* _What you will do_
Your task is to copy each line in the listing that includes the word "flex".

* _Input data_
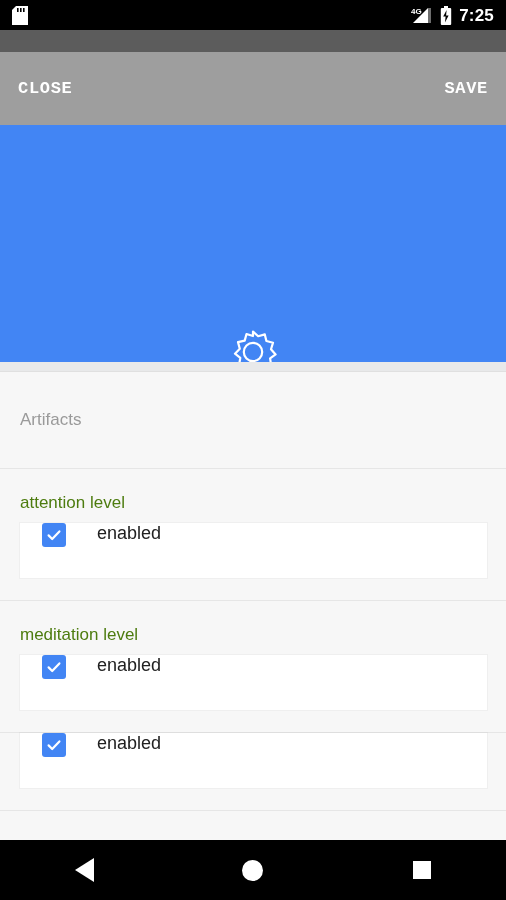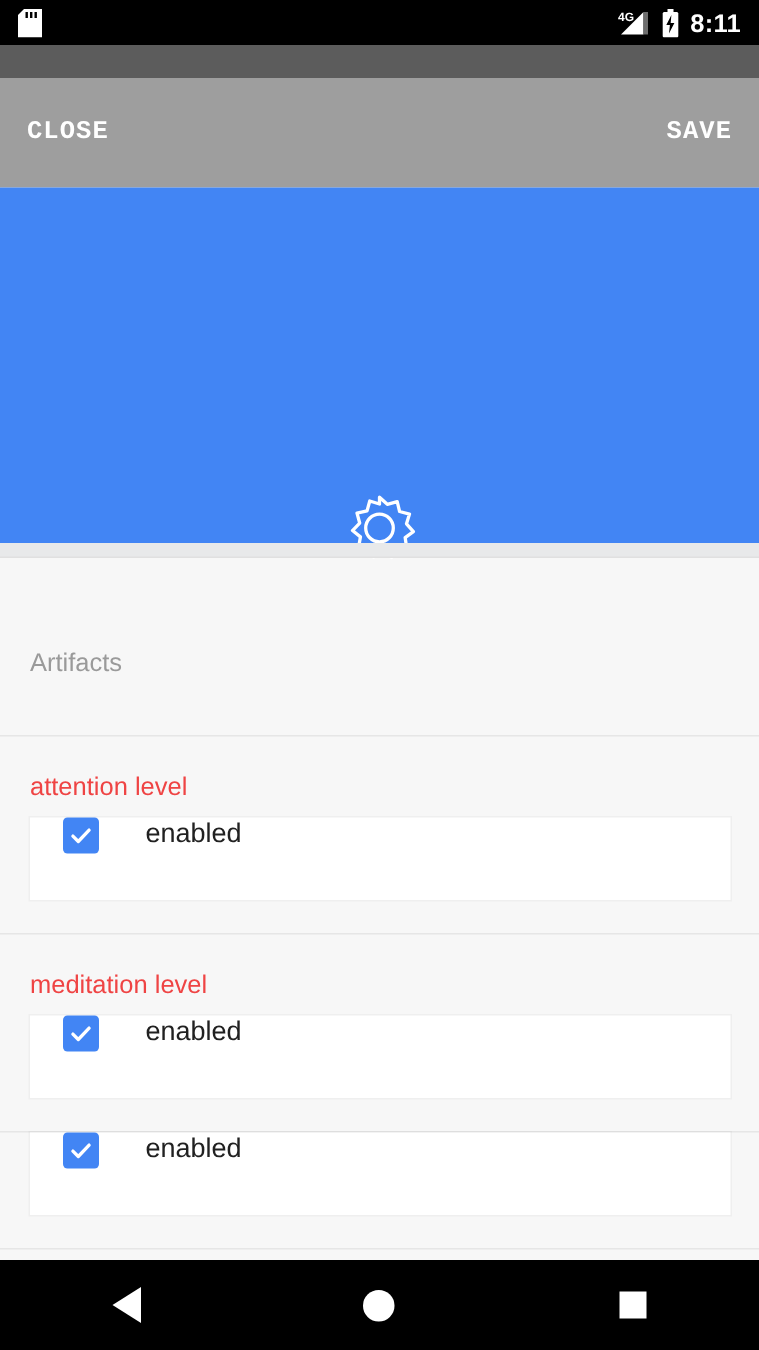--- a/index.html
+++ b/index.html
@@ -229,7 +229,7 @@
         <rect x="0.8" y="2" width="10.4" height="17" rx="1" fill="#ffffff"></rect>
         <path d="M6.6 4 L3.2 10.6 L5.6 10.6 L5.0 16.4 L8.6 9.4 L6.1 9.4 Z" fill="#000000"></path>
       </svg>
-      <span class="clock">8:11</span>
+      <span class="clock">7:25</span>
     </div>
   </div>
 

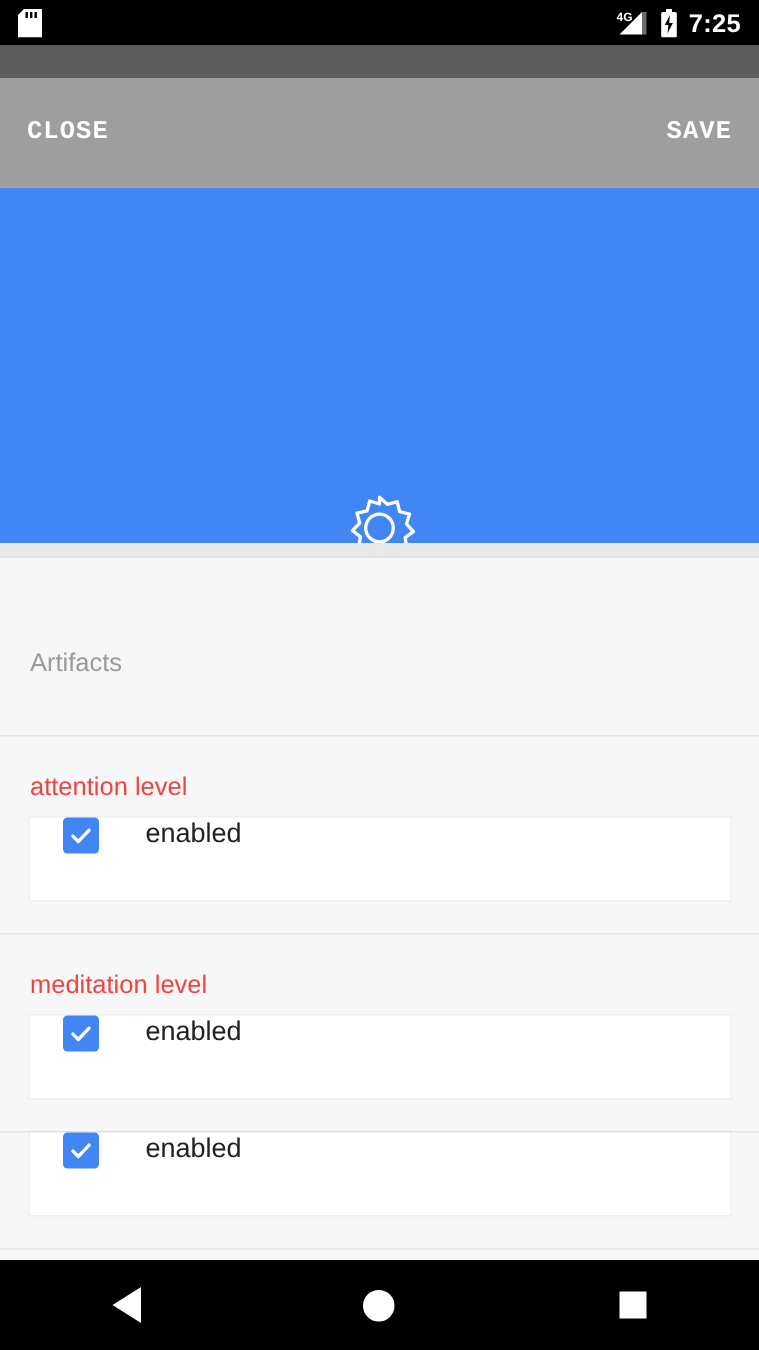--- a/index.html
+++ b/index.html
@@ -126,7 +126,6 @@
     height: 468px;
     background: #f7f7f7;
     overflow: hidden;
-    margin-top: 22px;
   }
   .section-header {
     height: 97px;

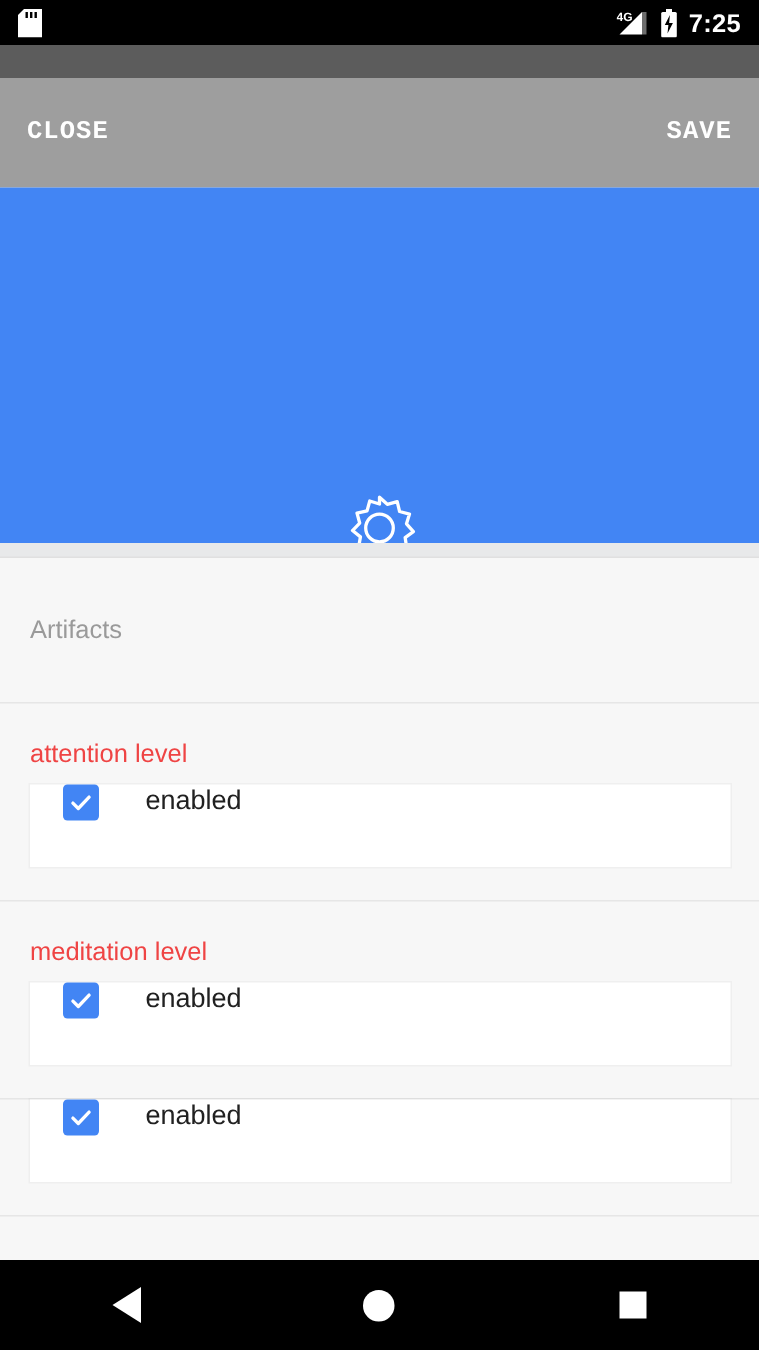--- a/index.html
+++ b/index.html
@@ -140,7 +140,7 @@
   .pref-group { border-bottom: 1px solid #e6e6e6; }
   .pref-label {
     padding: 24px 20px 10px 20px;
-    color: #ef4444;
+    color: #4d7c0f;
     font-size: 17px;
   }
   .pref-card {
...
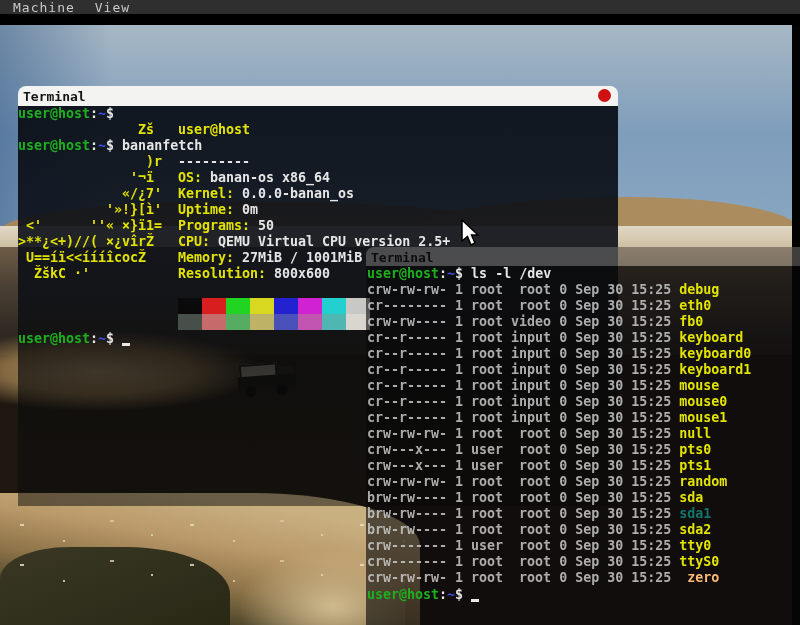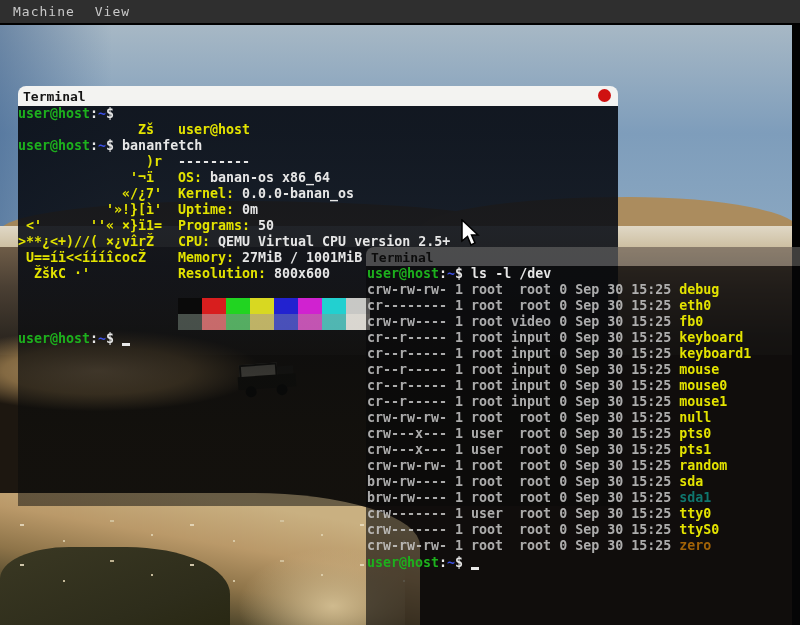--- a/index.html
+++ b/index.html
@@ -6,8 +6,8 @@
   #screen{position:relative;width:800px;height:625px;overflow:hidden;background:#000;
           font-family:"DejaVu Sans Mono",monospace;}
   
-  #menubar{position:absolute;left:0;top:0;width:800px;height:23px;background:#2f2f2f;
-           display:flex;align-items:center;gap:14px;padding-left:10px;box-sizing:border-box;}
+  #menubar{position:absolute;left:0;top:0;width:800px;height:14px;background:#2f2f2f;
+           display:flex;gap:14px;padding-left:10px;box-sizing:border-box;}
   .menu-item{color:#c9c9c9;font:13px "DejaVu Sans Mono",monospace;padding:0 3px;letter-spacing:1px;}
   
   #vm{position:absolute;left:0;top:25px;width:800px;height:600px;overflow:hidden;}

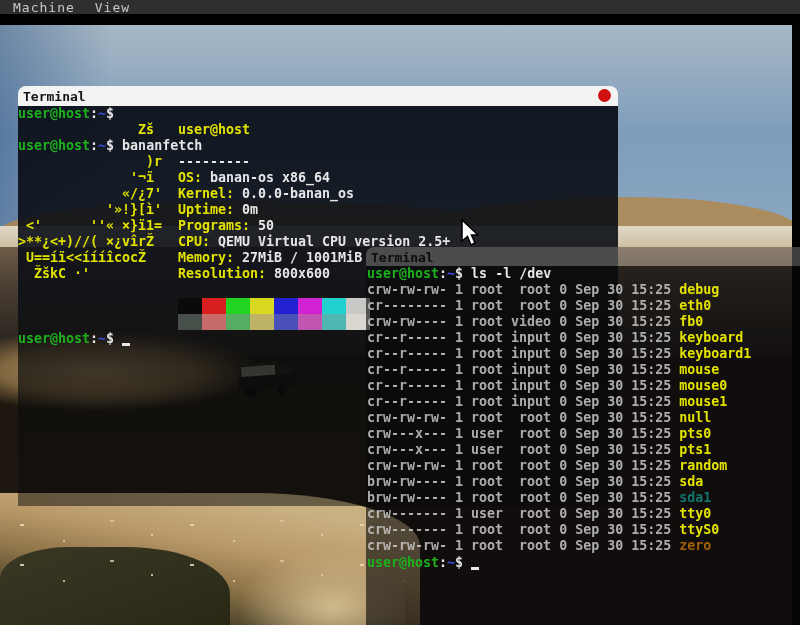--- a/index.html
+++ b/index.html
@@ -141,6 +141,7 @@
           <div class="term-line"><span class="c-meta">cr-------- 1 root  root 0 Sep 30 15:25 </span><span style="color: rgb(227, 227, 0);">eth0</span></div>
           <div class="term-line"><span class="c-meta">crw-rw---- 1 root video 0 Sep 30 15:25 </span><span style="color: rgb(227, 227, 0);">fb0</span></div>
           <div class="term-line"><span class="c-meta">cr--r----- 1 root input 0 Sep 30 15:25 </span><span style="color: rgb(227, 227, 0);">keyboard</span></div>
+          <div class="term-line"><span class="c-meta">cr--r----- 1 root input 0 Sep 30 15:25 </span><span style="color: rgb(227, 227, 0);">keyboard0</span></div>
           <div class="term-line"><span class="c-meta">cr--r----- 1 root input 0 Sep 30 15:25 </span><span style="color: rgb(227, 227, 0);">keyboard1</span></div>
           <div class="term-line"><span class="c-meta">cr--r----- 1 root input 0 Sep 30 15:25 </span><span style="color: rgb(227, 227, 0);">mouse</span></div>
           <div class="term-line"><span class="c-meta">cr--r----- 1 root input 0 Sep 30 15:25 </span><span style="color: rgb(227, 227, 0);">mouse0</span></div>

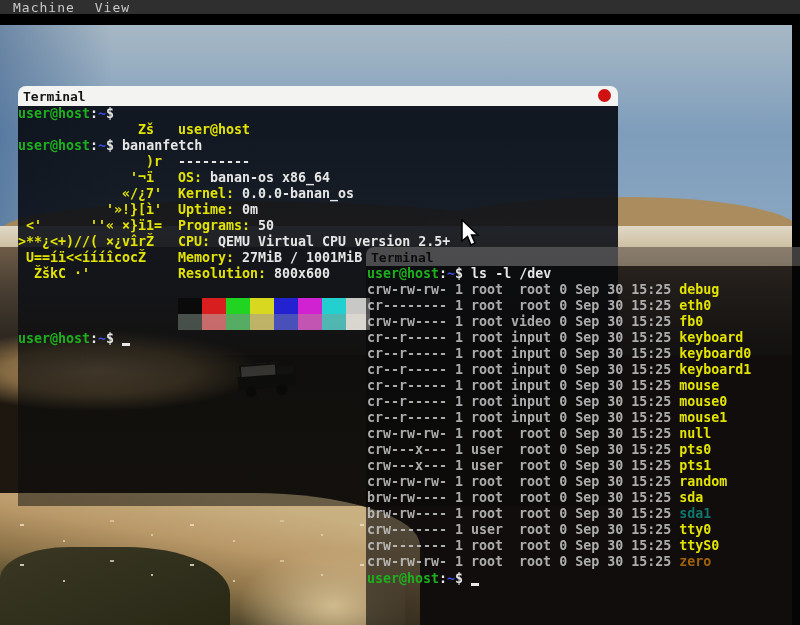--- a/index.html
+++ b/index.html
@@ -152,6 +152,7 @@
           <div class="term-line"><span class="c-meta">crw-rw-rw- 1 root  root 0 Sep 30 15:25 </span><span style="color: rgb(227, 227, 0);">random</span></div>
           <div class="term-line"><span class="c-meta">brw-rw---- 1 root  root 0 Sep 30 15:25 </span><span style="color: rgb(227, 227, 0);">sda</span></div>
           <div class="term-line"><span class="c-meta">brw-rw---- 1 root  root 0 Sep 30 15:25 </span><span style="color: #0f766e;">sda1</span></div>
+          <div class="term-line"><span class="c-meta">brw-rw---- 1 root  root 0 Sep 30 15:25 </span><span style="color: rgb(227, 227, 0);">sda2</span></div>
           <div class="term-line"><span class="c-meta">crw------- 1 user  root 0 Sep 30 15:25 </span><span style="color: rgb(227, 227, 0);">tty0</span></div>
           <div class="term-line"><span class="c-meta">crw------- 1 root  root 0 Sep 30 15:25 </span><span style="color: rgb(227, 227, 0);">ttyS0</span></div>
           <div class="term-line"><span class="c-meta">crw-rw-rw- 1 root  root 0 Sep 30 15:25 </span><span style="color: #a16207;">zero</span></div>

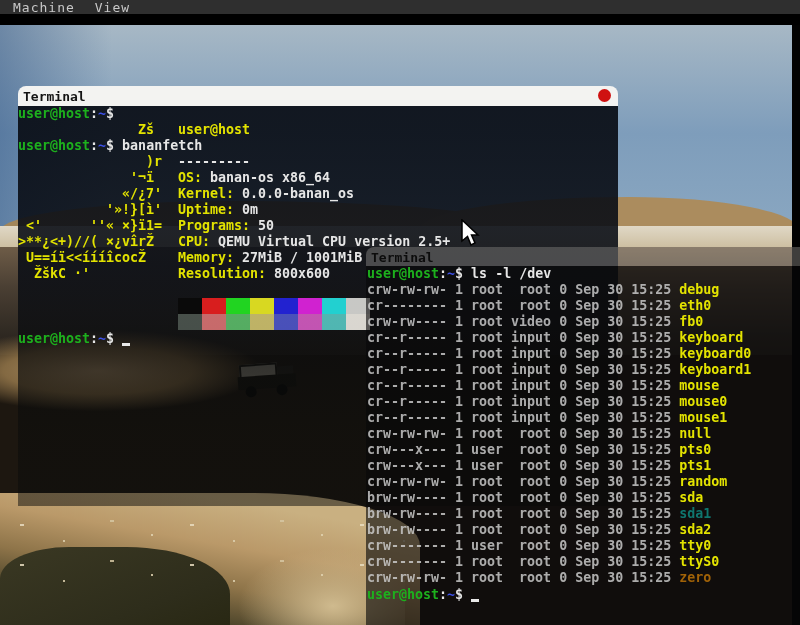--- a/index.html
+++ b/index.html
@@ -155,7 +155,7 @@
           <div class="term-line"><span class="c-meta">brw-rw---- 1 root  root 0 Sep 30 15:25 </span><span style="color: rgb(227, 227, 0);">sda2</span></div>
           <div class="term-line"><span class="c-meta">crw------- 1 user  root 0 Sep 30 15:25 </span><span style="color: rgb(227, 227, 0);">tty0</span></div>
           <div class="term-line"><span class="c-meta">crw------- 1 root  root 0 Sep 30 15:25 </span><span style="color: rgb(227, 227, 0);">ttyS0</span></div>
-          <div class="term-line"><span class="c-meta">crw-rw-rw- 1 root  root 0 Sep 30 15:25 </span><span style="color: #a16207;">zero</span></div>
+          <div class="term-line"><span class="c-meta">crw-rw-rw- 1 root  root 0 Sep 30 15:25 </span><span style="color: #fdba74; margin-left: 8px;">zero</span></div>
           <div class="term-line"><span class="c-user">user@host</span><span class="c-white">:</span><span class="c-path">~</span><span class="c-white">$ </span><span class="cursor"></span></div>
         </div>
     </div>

* _Written response_
-           display:flex;align-items:center;gap:14px;padding-left:10px;box-sizing:border-box;}
+           display:flex;gap:14px;padding-left:10px;box-sizing:border-box;}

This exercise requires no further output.